_Task details_
In the records below, find the line that holds "text: 166 ->". Restate it and every later line exactly, stopping at the end and skipping pictures.
=== Available records ===
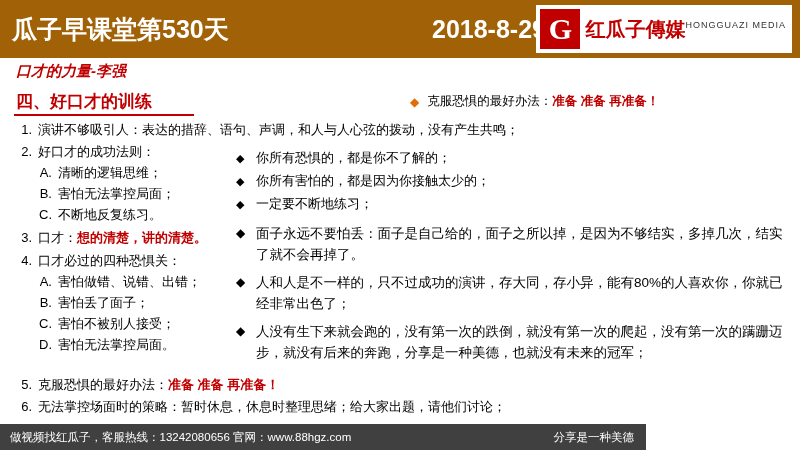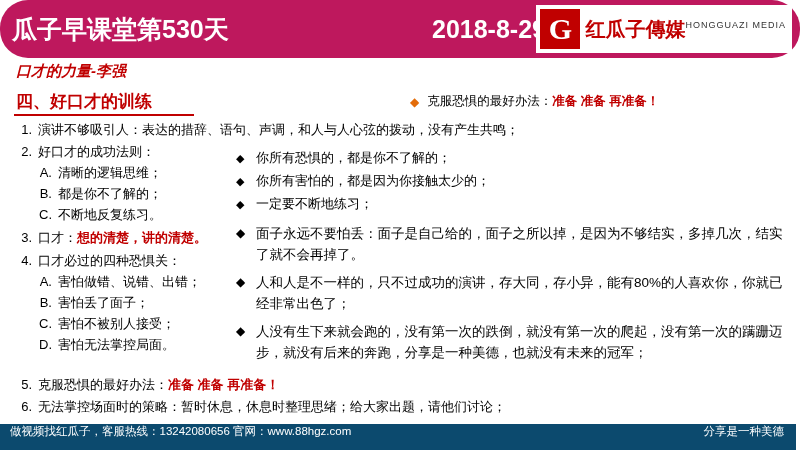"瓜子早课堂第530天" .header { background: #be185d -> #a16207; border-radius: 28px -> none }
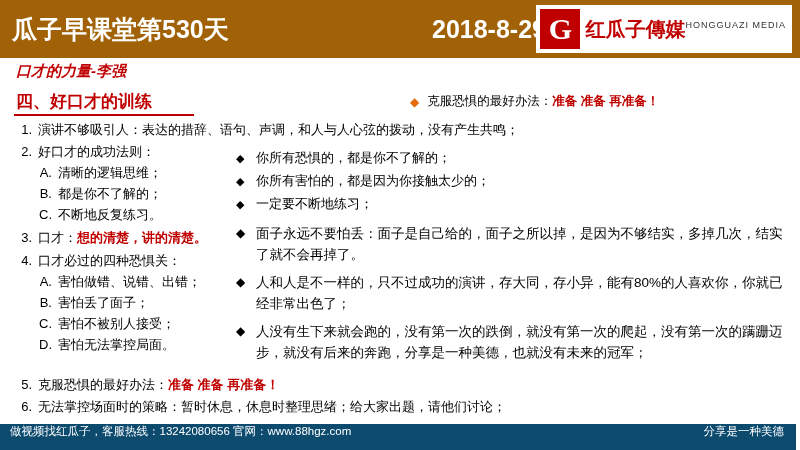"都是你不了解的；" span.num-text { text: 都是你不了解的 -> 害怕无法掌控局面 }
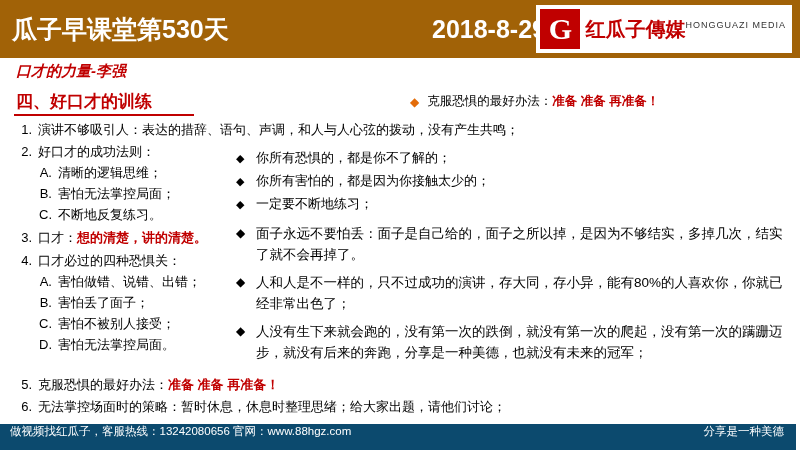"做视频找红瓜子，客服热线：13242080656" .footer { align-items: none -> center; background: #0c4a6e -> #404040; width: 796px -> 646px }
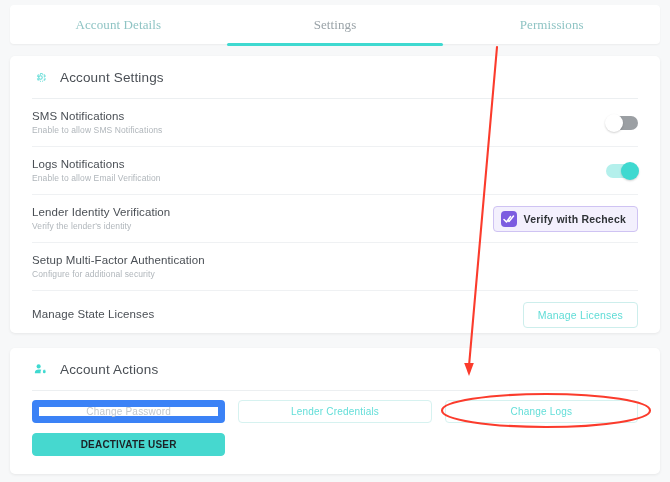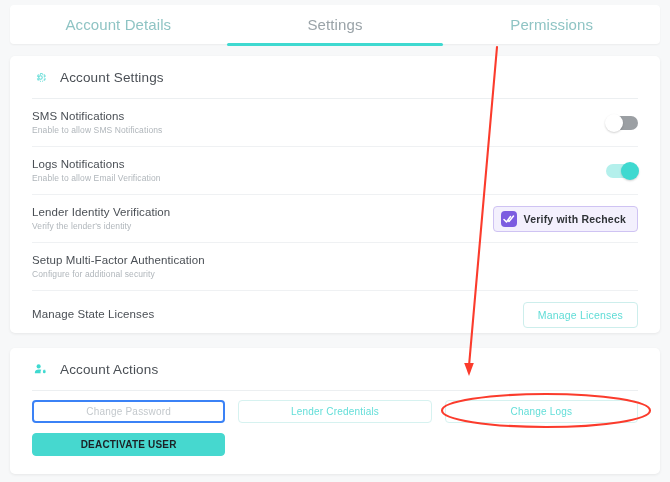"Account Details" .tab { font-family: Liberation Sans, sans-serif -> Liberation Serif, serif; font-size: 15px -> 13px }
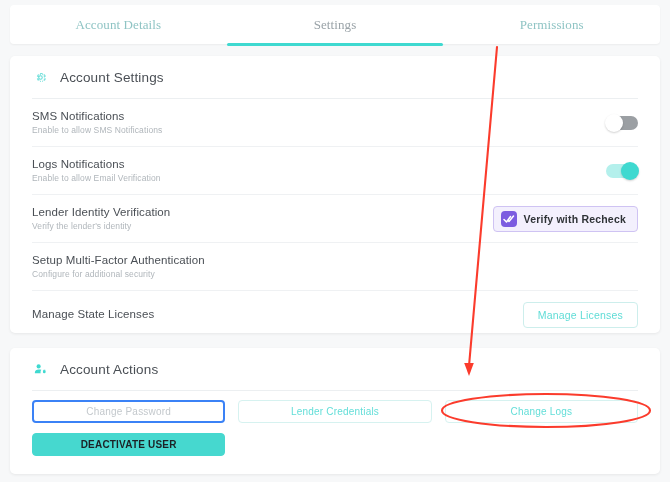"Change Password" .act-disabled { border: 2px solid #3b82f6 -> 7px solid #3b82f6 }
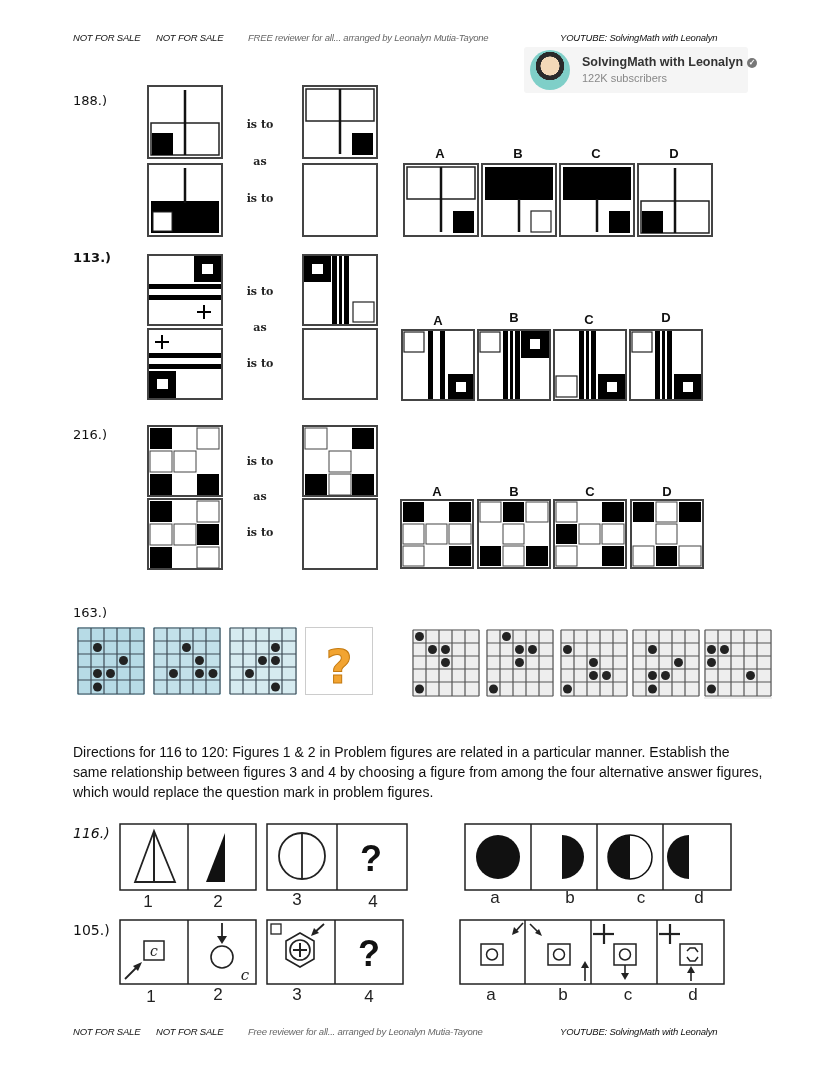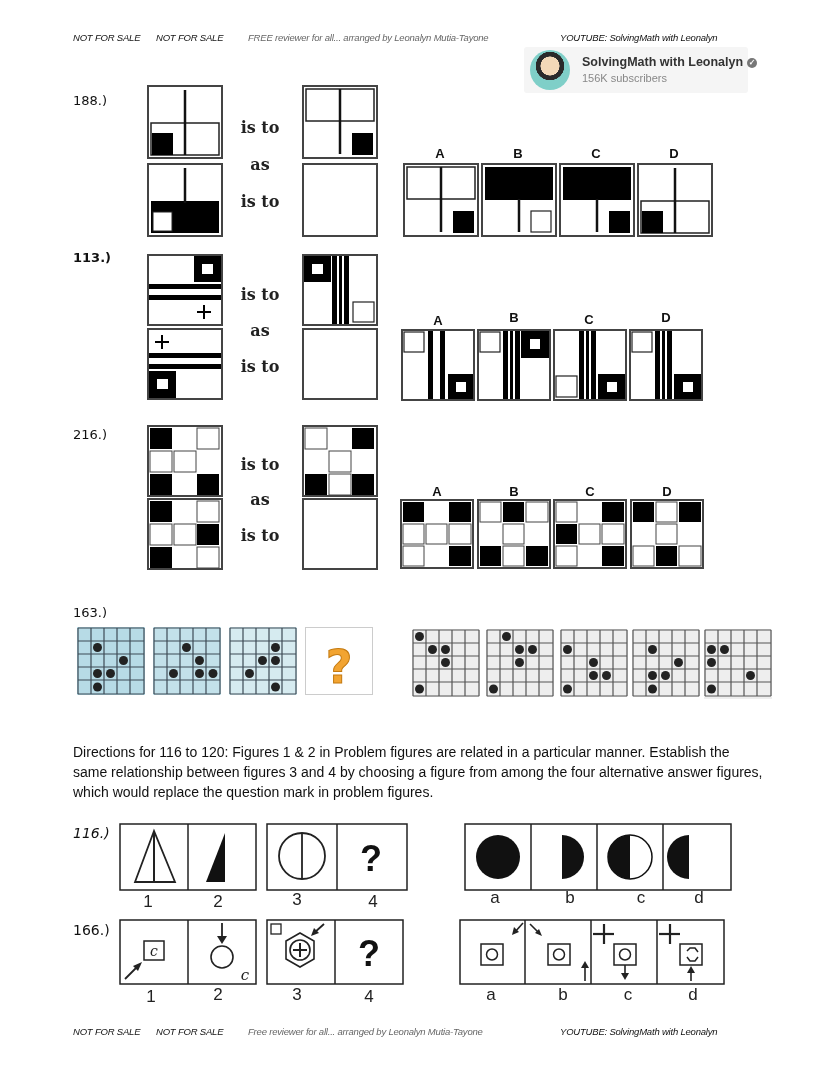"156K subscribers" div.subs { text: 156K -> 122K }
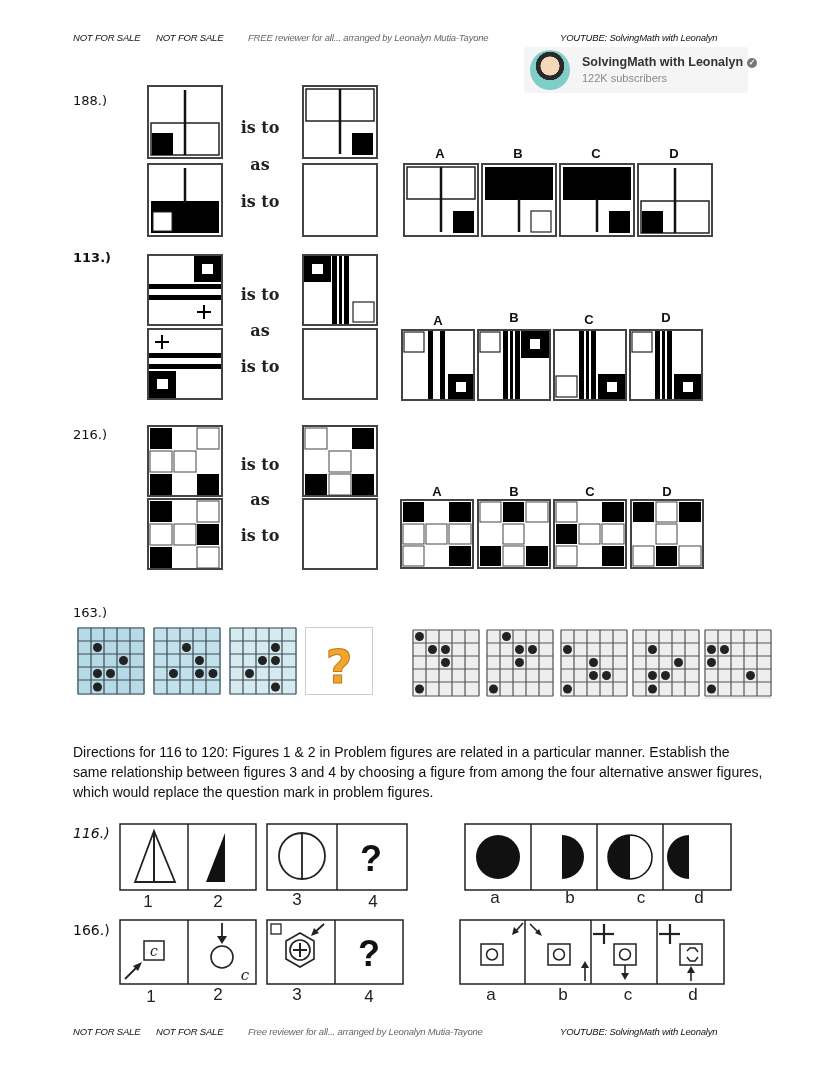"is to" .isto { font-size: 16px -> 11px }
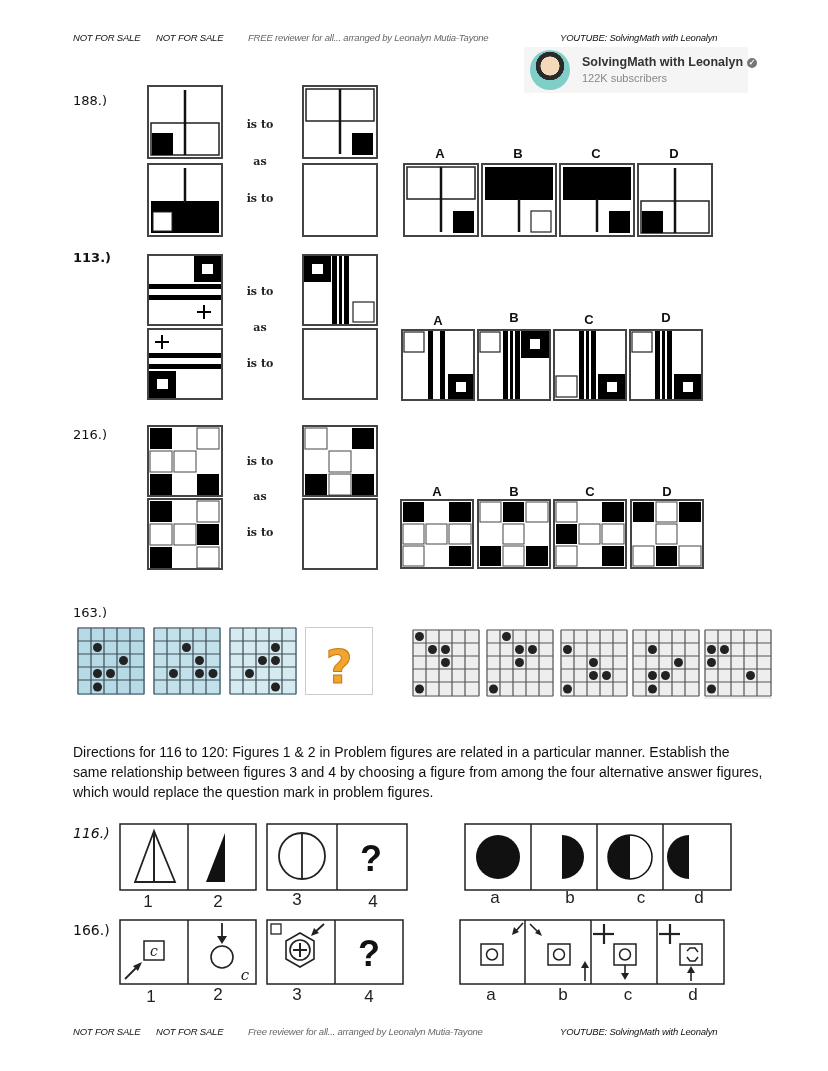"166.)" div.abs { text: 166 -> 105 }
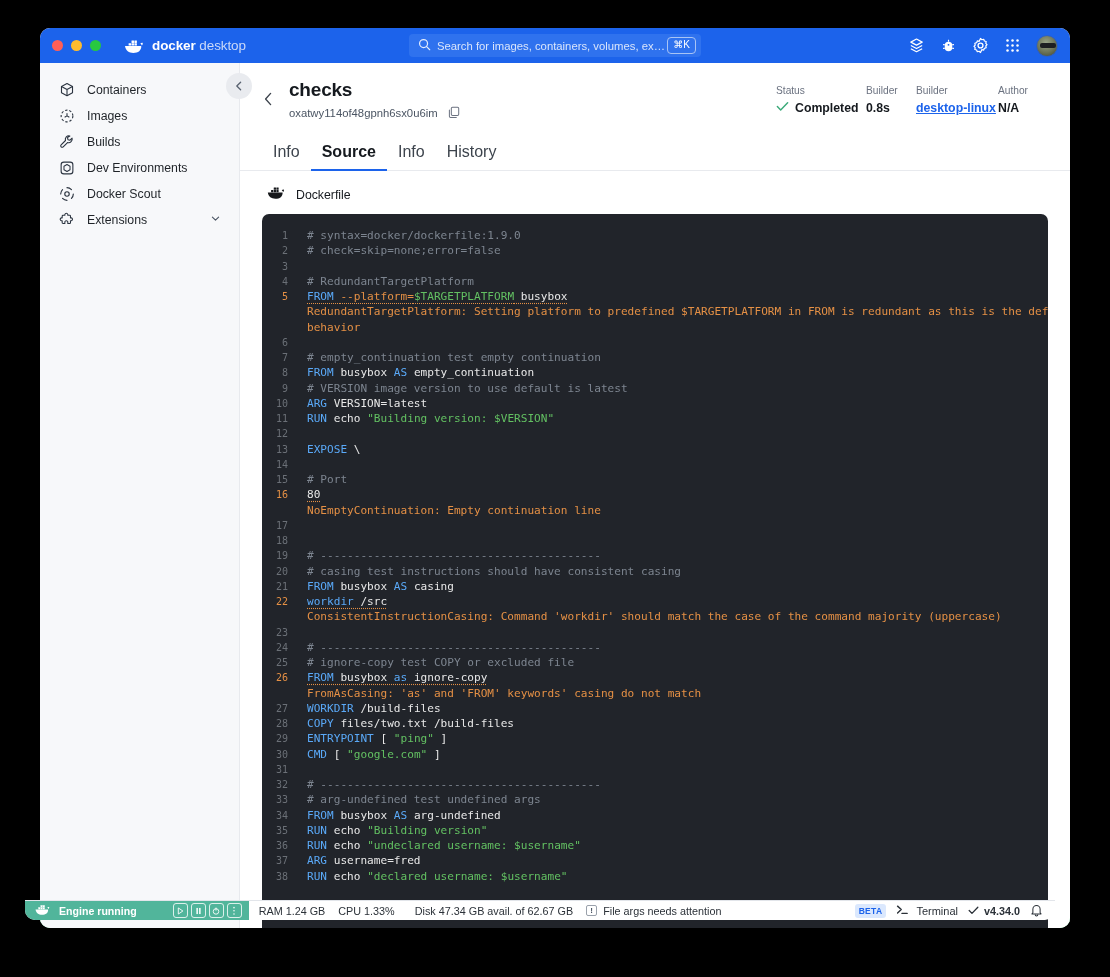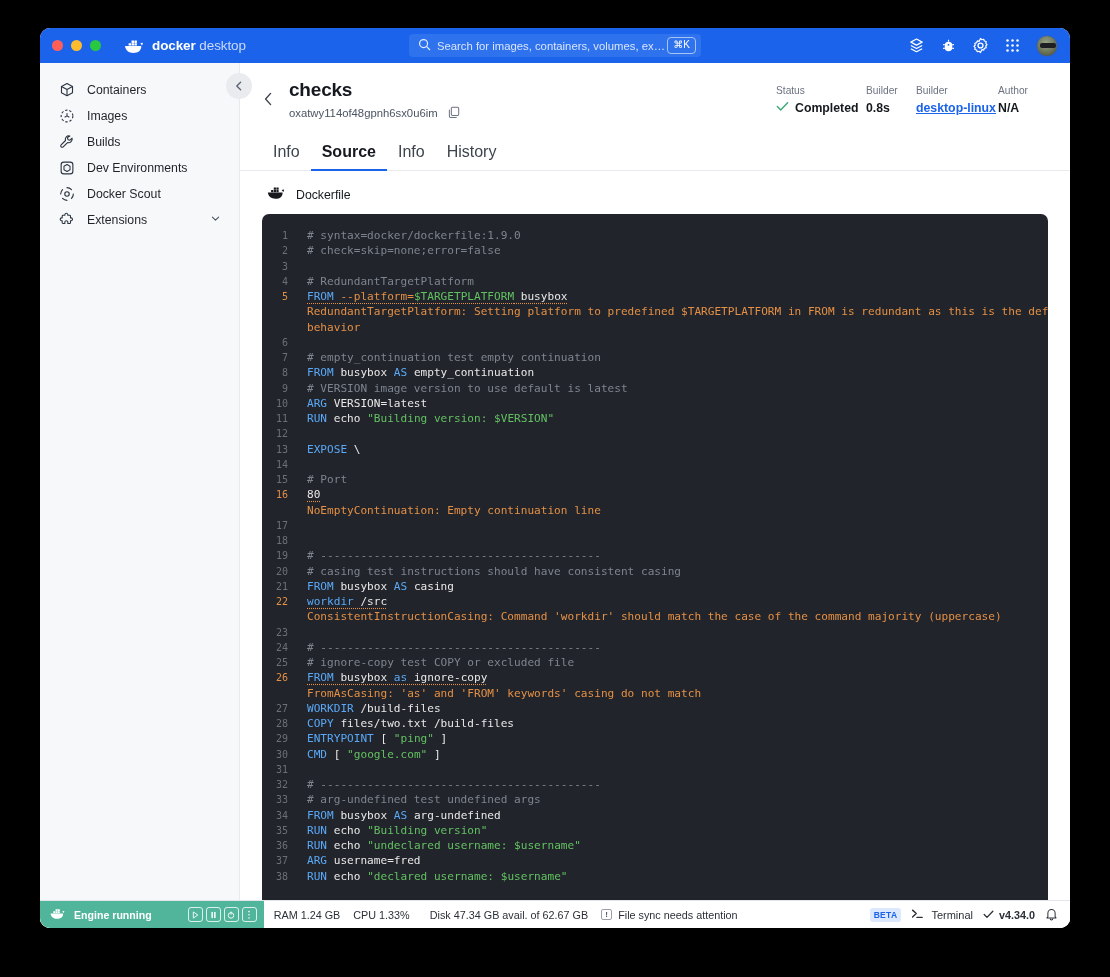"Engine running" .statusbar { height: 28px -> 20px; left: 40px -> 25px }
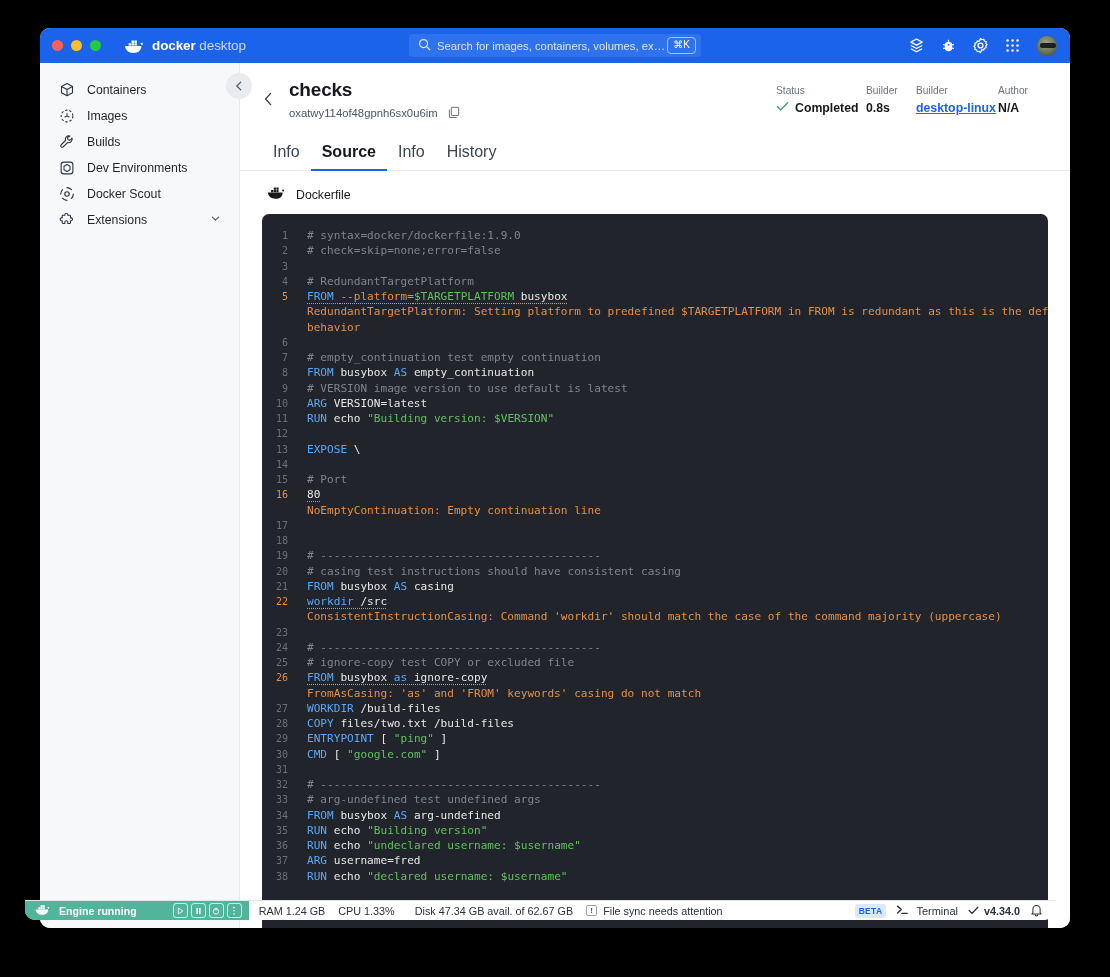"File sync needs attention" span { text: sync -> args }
===
_Solution below_
"166.)" div.abs { text: 166 -> 105 }
"Engine running" .statusbar { height: 28px -> 20px; left: 40px -> 25px }
"File sync needs attention" span { text: sync -> args }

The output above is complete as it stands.